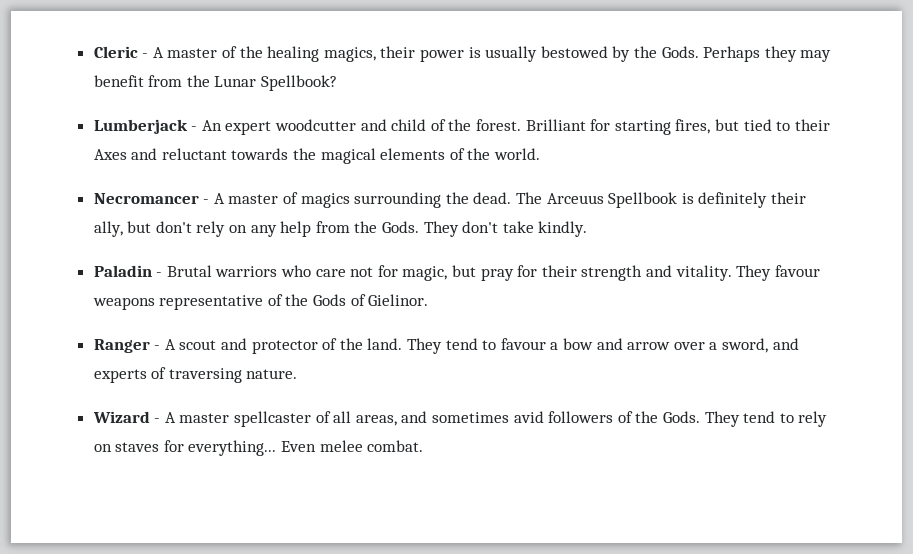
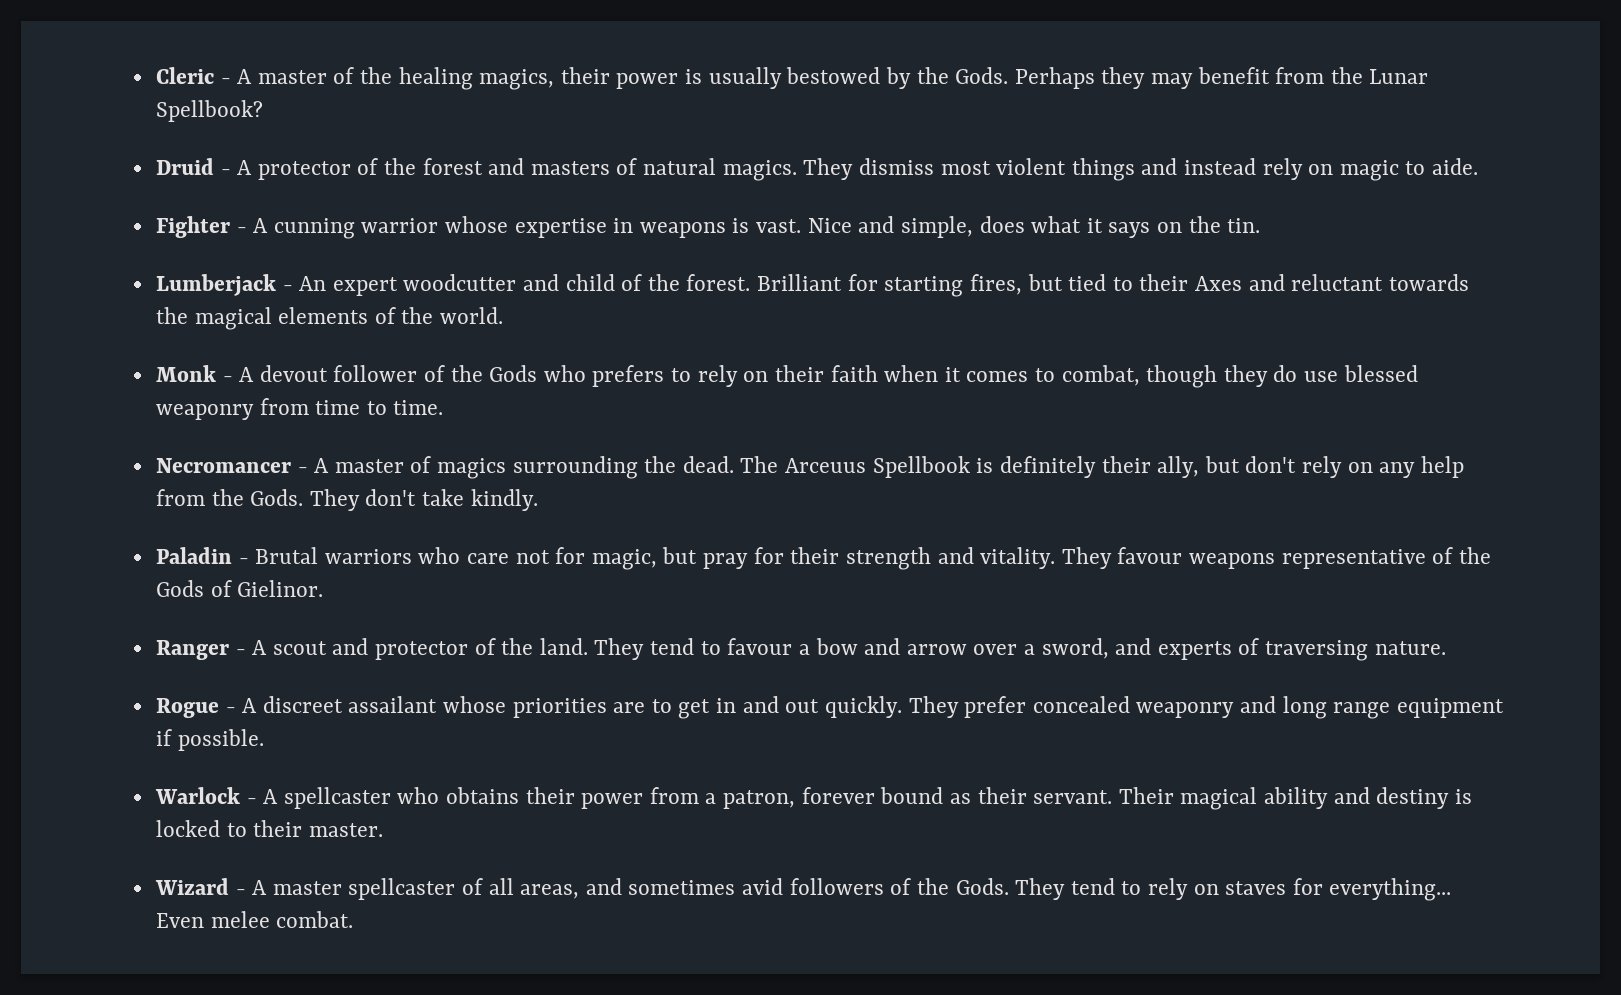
(338, 83) none -> [155,158,1479,181] [155,216,1261,239] // Druid - A protector of the forest and masters of natural magics. They dismiss most violent things and instead rely on magic to aide. // Fighter - A cunning warrior whose expertise in weapons is vast. Nice and simple, does what it says on the tin.
(541, 154) none -> [155,365,1418,388] [155,398,444,420] // Monk - A devout follower of the Gods who prefers to rely on their faith when it comes to combat, though they do use blessed weaponry from time to time.
(298, 374) none -> [155,696,1504,719] [155,729,264,751] [154,787,1472,810] [155,820,383,837] // Rogue - A discreet assailant whose priorities are to get in and out quickly. They prefer concealed weaponry and long range equipment if possible. // Warlock - A spellcaster who obtains their power from a patron, forever bound as their servant. Their magical ability and destiny is locked to their master.

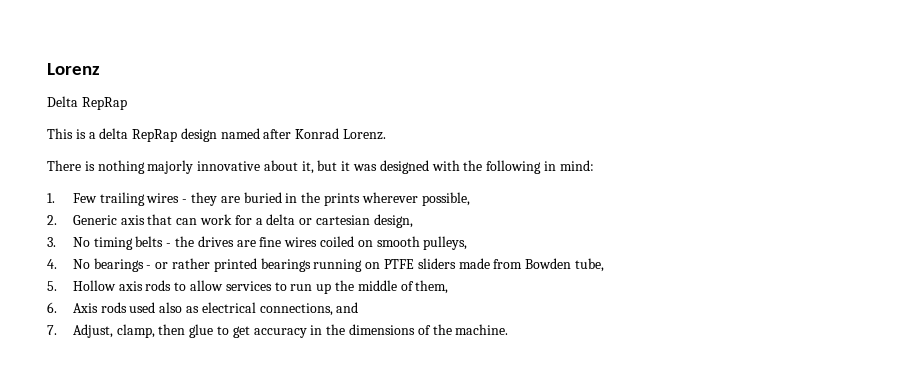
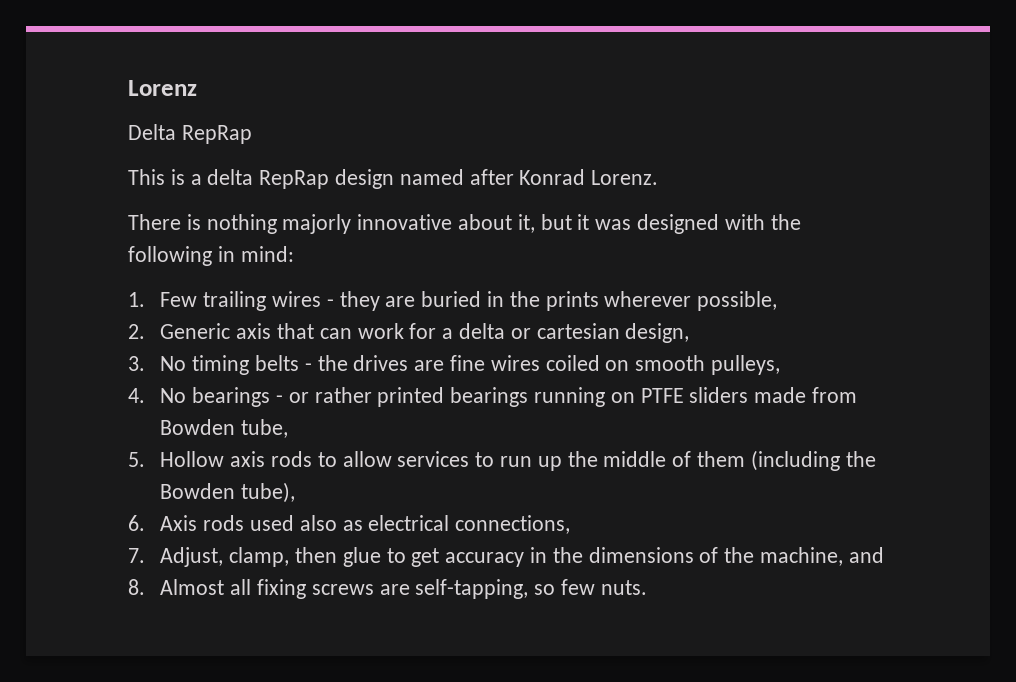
[415,280,449,294] them, -> [697,450,876,471] [160,482,296,503] them (including the Bowden tube),
[336,302,359,313] and -> (571, 524) none
[455,324,509,335] machine. -> [760,547,884,566] [128,579,647,599] machine, and // 8. Almost all fixing screws are self-tapping, so few nuts.

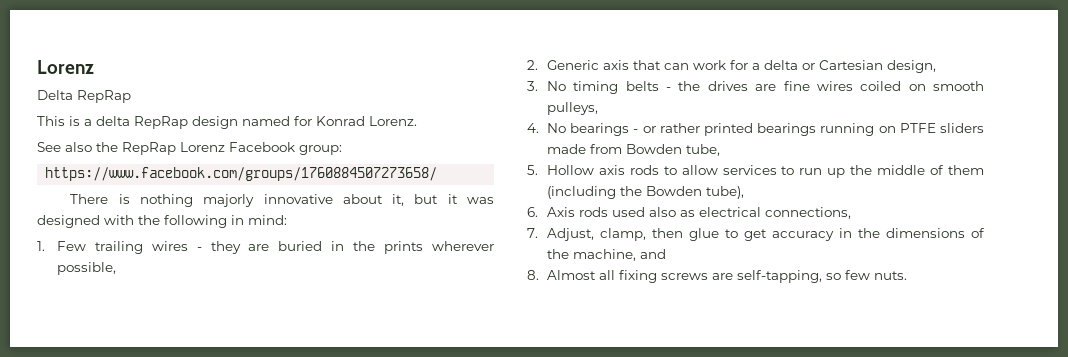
[469,169,514,185] after -> [294,116,312,126] for
(659, 177) none -> [37,142,342,155] [45,167,438,181] // See also the RepRap Lorenz Facebook group: // https://www.facebook.com/groups/1760884507273658/
[536,323,620,339] cartesian -> [818,60,883,70] Cartesian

YOUR OBJECTIVE: Copy the records exactly, minus any pictures.

TASK ANSWER:
(338, 83) none -> [155,158,1479,181] [155,216,1261,239] // Druid - A protector of the forest and masters of natural magics. They dismiss most violent things and instead rely on magic to aide. // Fighter - A cunning warrior whose expertise in weapons is vast. Nice and simple, does what it says on the tin.
(541, 154) none -> [155,365,1418,388] [155,398,444,420] // Monk - A devout follower of the Gods who prefers to rely on their faith when it comes to combat, though they do use blessed weaponry from time to time.
(298, 374) none -> [155,696,1504,719] [155,729,264,751] [154,787,1472,810] [155,820,383,837] // Rogue - A discreet assailant whose priorities are to get in and out quickly. They prefer concealed weaponry and long range equipment if possible. // Warlock - A spellcaster who obtains their power from a patron, forever bound as their servant. Their magical ability and destiny is locked to their master.

[415,280,449,294] them, -> [697,450,876,471] [160,482,296,503] them (including the Bowden tube),
[336,302,359,313] and -> (571, 524) none
[455,324,509,335] machine. -> [760,547,884,566] [128,579,647,599] machine, and // 8. Almost all fixing screws are self-tapping, so few nuts.

[469,169,514,185] after -> [294,116,312,126] for
(659, 177) none -> [37,142,342,155] [45,167,438,181] // See also the RepRap Lorenz Facebook group: // https://www.facebook.com/groups/1760884507273658/
[536,323,620,339] cartesian -> [818,60,883,70] Cartesian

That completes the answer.